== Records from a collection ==
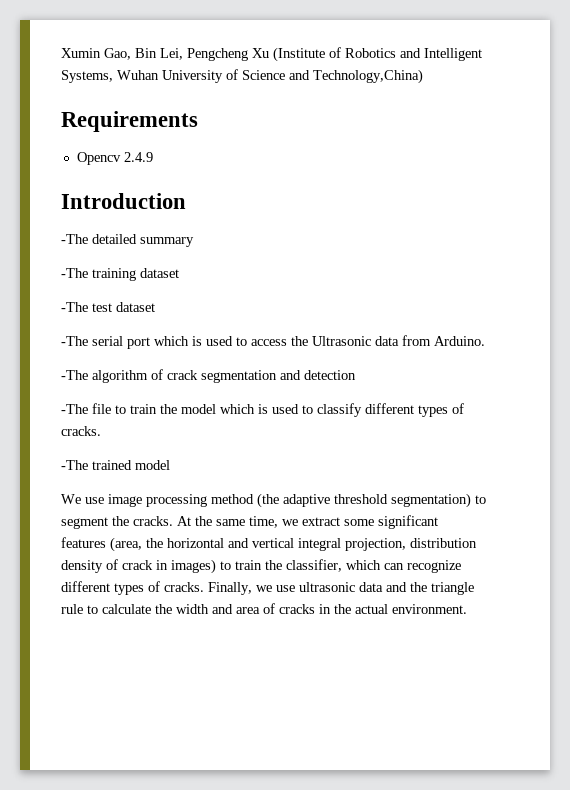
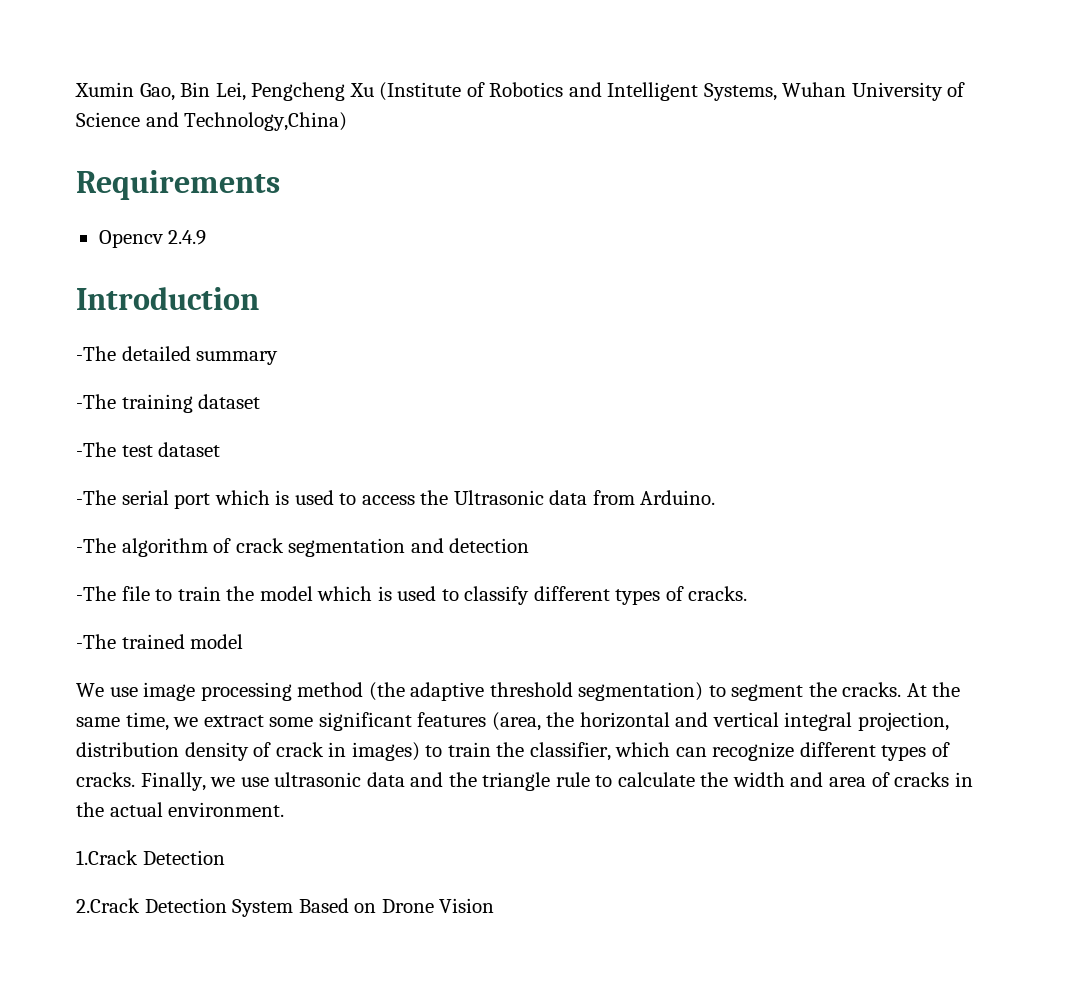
(467, 609) none -> [76,850,225,865] [76,898,495,917] // 1.Crack Detection // 2.Crack Detection System Based on Drone Vision

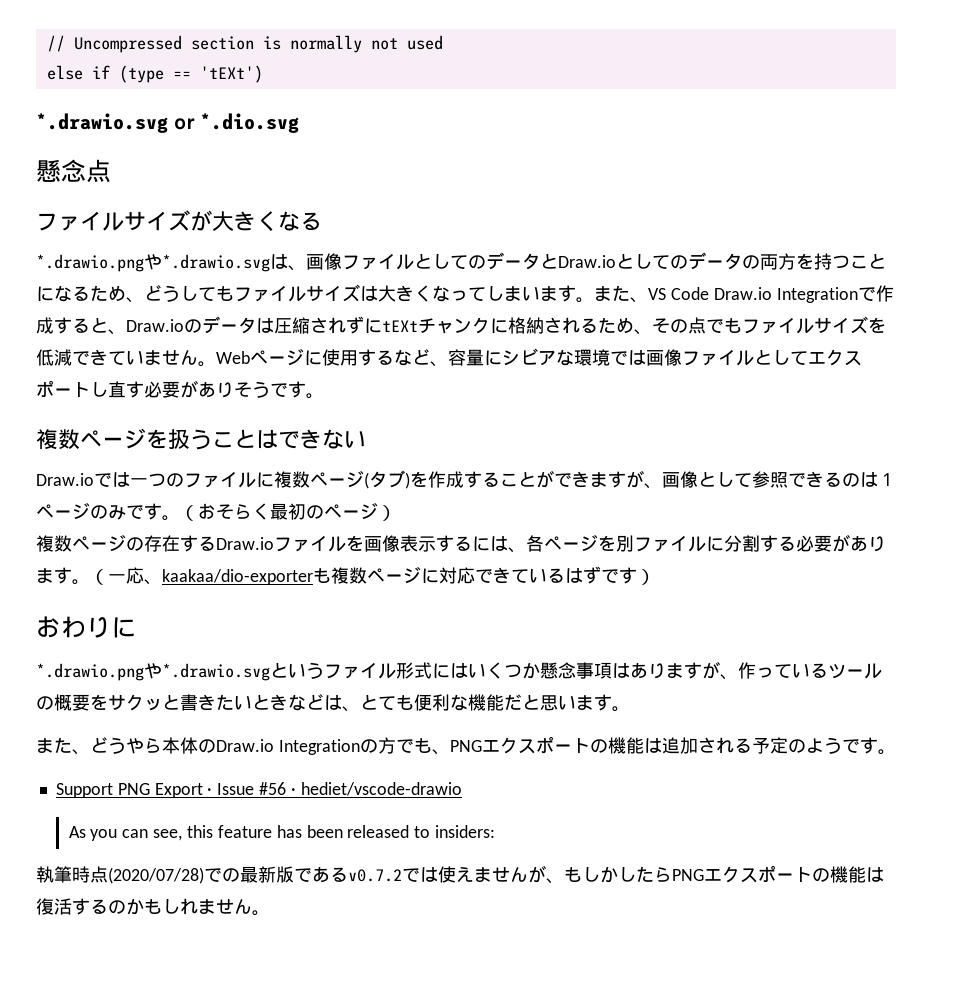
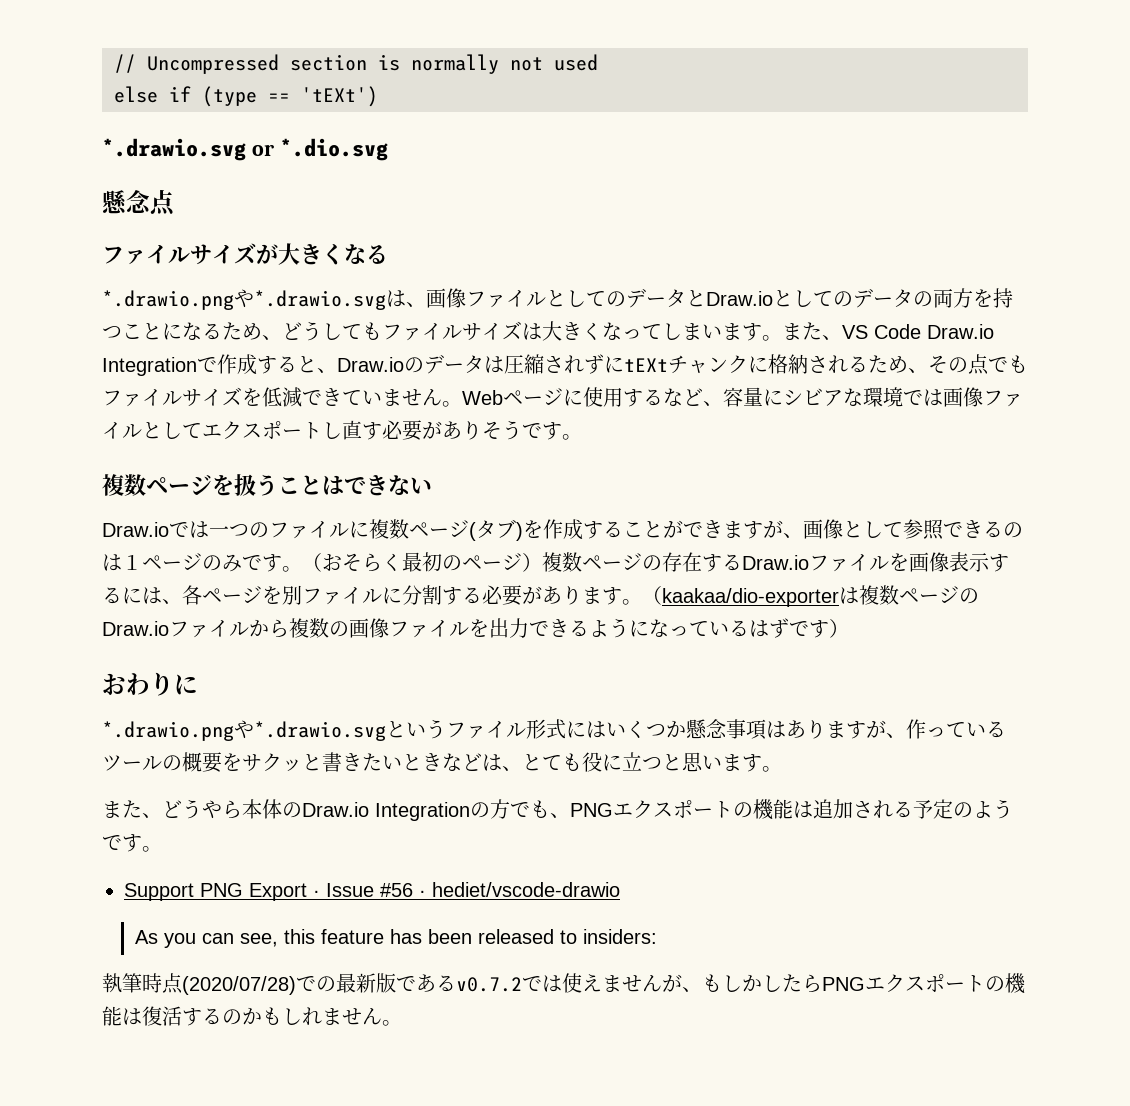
(396, 513) // -> (542, 562) none
[108,567,511,585] 一応、kaakaa/dio-exporterも複数ページに対応でき -> [662,585,979,607] [102,618,689,638] kaakaa/dio-exporterは複数ページのDraw.ioファイルから複数の画像ファイルを出力できるようになっ
[414,694,522,711] 便利な機能だ -> [582,752,662,772] 役に立つ

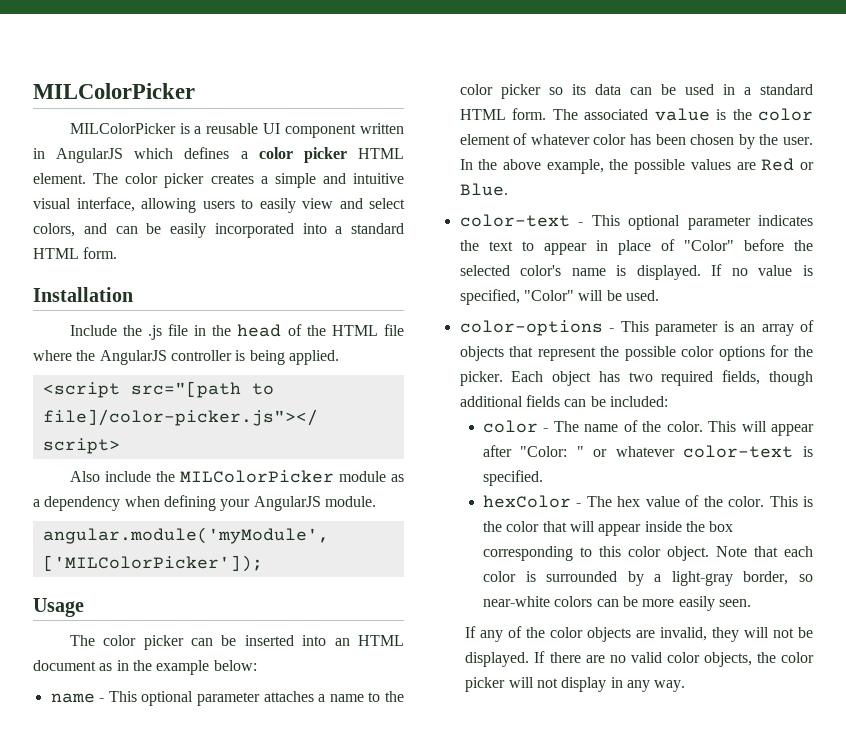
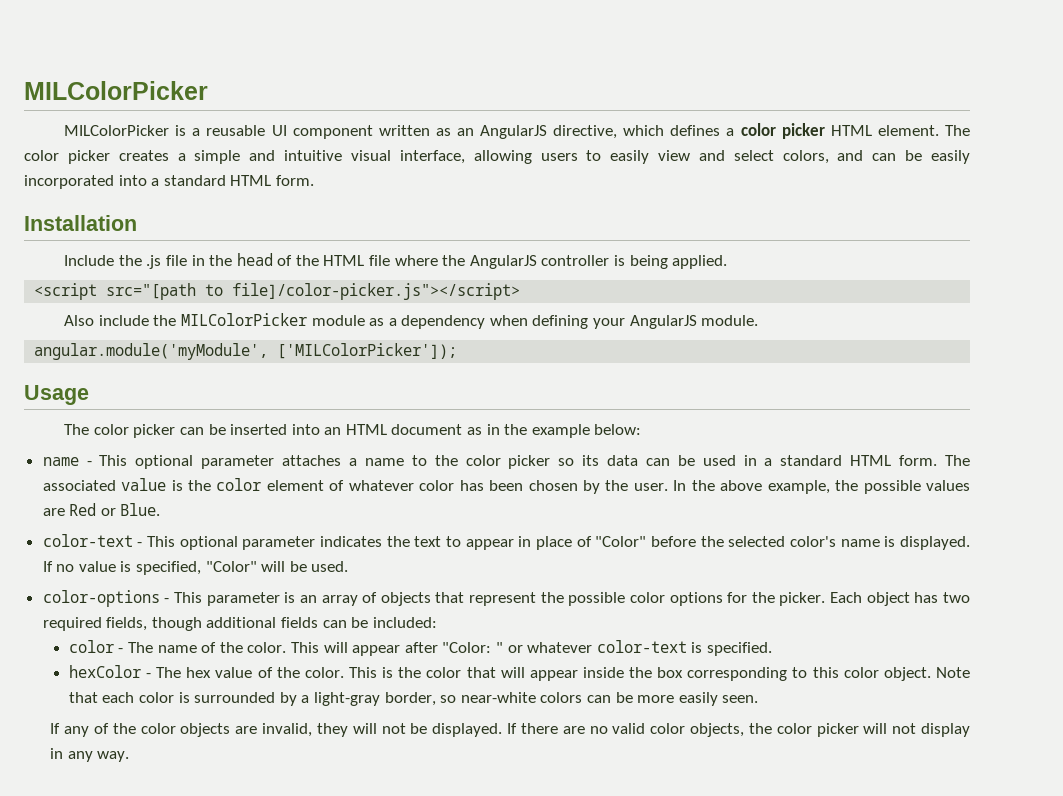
[33,148,124,163] in AngularJS -> [435,125,618,139] as an AngularJS directive,

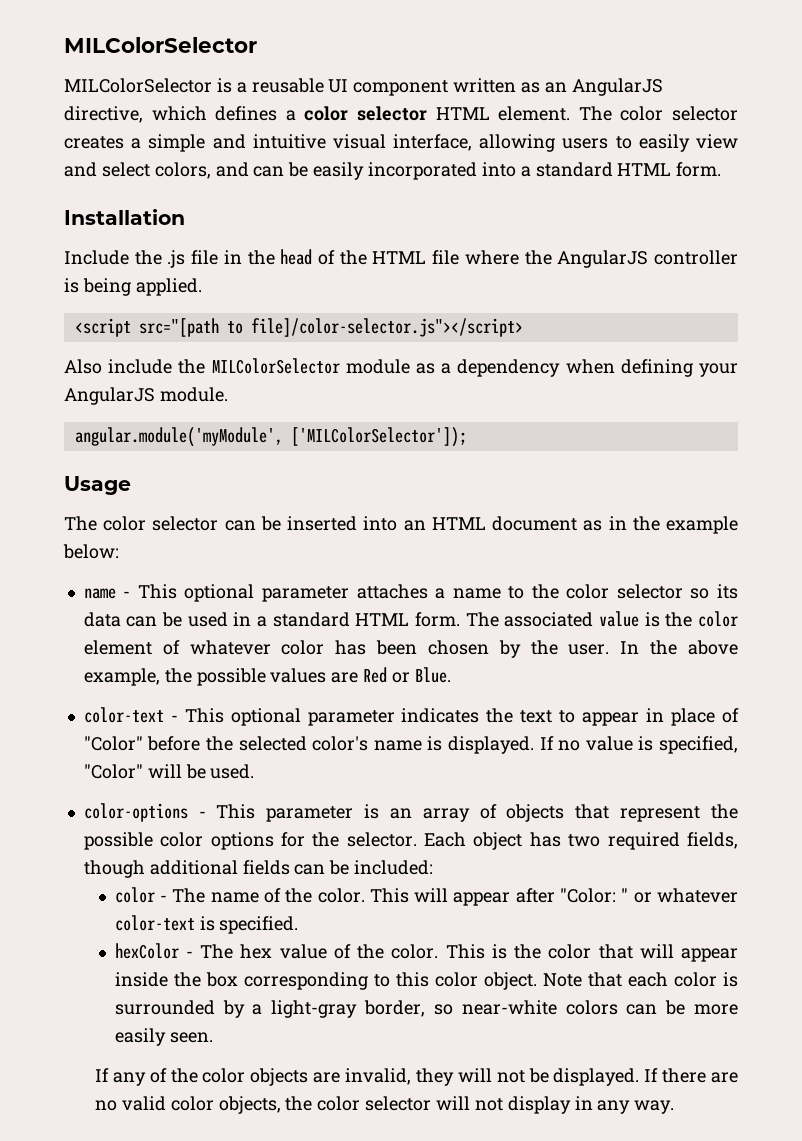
[24,81,208,100] [64,125,170,136] MILColorPicker // MILColorPicker -> [64,37,257,53] [64,78,212,93] MILColorSelector // MILColorSelector
[781,123,825,139] picker -> [357,106,427,121] selector
[67,150,110,164] picker -> [672,106,739,121] selector
[232,283,521,300] file]/color-picker.js"></script> -> [250,318,523,337] file]/color-selector.js"></script>
[180,313,307,326] MILColorPicker -> [211,358,340,374] MILColorSelector
[277,343,458,359] ['MILColorPicker']); -> [290,427,467,447] ['MILColorSelector']);
[133,424,176,438] picker -> [152,516,219,531] selector
[508,455,551,469] picker -> [616,584,683,599] selector
[779,592,826,606] picker. -> [346,832,417,847] selector.
[816,723,859,737] picker -> [365,1096,432,1111] selector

== Goal of the exercise ==
A verbatim copy of the entries, stripped of pictures, should be produced.

== Answer to this problem ==
(467, 609) none -> [76,850,225,865] [76,898,495,917] // 1.Crack Detection // 2.Crack Detection System Based on Drone Vision

(396, 513) // -> (542, 562) none
[108,567,511,585] 一応、kaakaa/dio-exporterも複数ページに対応でき -> [662,585,979,607] [102,618,689,638] kaakaa/dio-exporterは複数ページのDraw.ioファイルから複数の画像ファイルを出力できるようになっ
[414,694,522,711] 便利な機能だ -> [582,752,662,772] 役に立つ

[33,148,124,163] in AngularJS -> [435,125,618,139] as an AngularJS directive,

[24,81,208,100] [64,125,170,136] MILColorPicker // MILColorPicker -> [64,37,257,53] [64,78,212,93] MILColorSelector // MILColorSelector
[781,123,825,139] picker -> [357,106,427,121] selector
[67,150,110,164] picker -> [672,106,739,121] selector
[232,283,521,300] file]/color-picker.js"></script> -> [250,318,523,337] file]/color-selector.js"></script>
[180,313,307,326] MILColorPicker -> [211,358,340,374] MILColorSelector
[277,343,458,359] ['MILColorPicker']); -> [290,427,467,447] ['MILColorSelector']);
[133,424,176,438] picker -> [152,516,219,531] selector
[508,455,551,469] picker -> [616,584,683,599] selector
[779,592,826,606] picker. -> [346,832,417,847] selector.
[816,723,859,737] picker -> [365,1096,432,1111] selector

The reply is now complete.